For e-commerce businesses: Your product and category pages are relatively protected because transactional queries see lower AI Overview rates. Your biggest vulnerability is the informational content you use to drive top-of-funnel traffic -- buying guides, comparison articles, "best of" lists. Consider whether these pages are generating meaningful revenue, or whether you are investing content resources in traffic that was always unlikely to convert. Redirect that effort toward conversion rate optimisation on your existing commercial pages.
For local businesses: Local search is comparatively well-protected. "Plumber in Aarhus" or "accountant near me" queries still predominantly show local pack results and traditional organic listings. Invest in your Google Business Profile, build local citations and generate genuine customer reviews. Read our local SEO guide for a comprehensive playbook. The one risk area for local businesses is generic informational queries in your niche -- "how much does a new bathroom cost" will increasingly be answered by AI rather than directing users to local contractor websites.
For international businesses: AI Overview rollout has been fastest in English-language markets. Non-English language markets, including Danish, are typically 12-18 months behind the English market in terms of AI Overview coverage and sophistication.
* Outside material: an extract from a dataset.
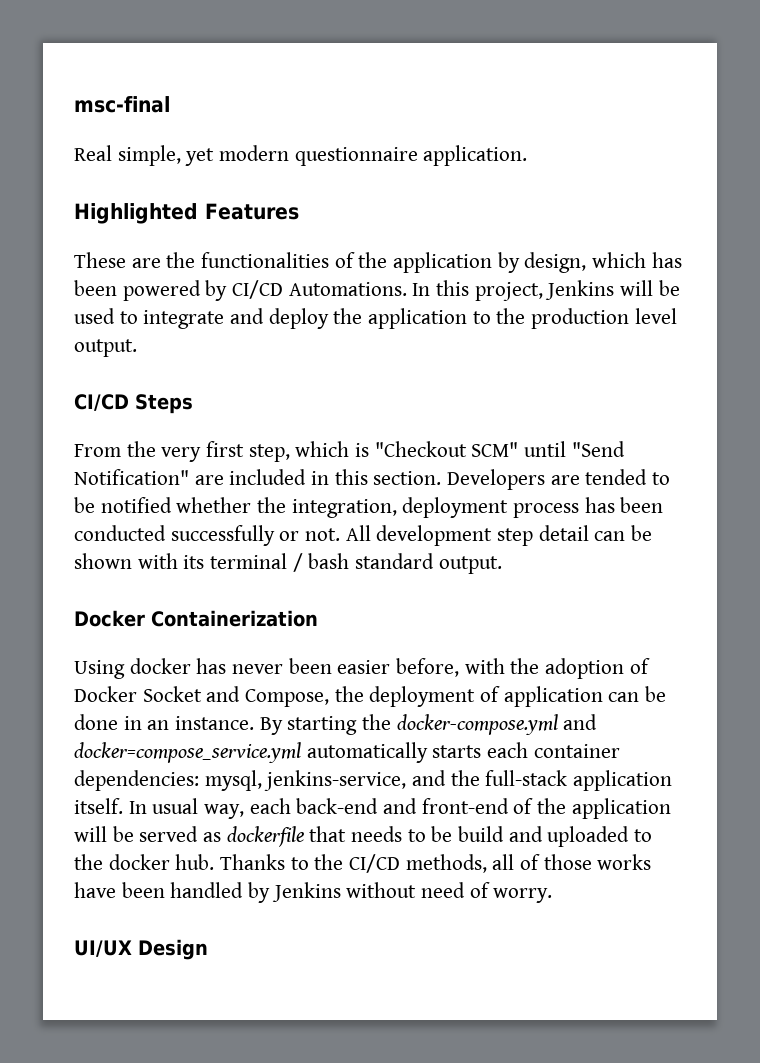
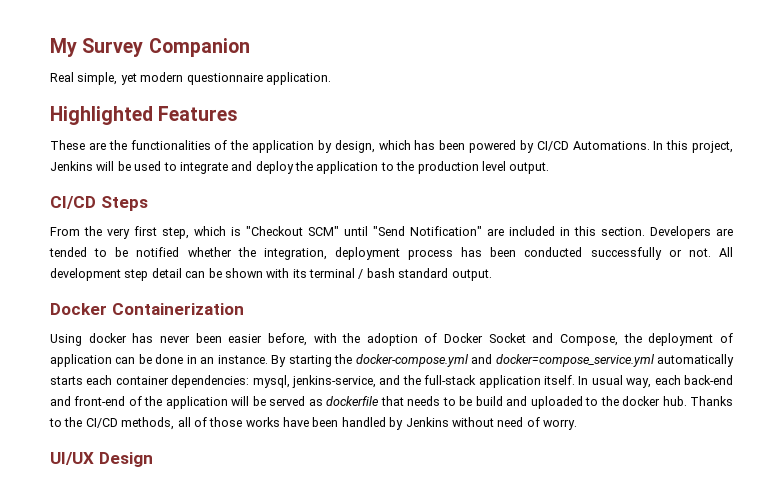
[74,96,170,113] msc-final -> [50,38,250,57] My Survey Companion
This means you have a window to adapt your strategy before the impact in your primary market becomes as severe as the data from English-language studies suggests. The time to start adjusting is now, not when the effect becomes visible in your analytics.
The bottom line: Do not panic, but do act. AI Overviews are a structural shift in how Google delivers information, not a temporary trend. Businesses that adapt their content strategy, invest in E-E-A-T signals, diversify their traffic channels and focus on commercial-intent SEO will come through this transition in a strong position. Businesses that continue producing generic informational content without reassessing their SEO assumptions will see ongoing traffic erosion through 2026 and beyond.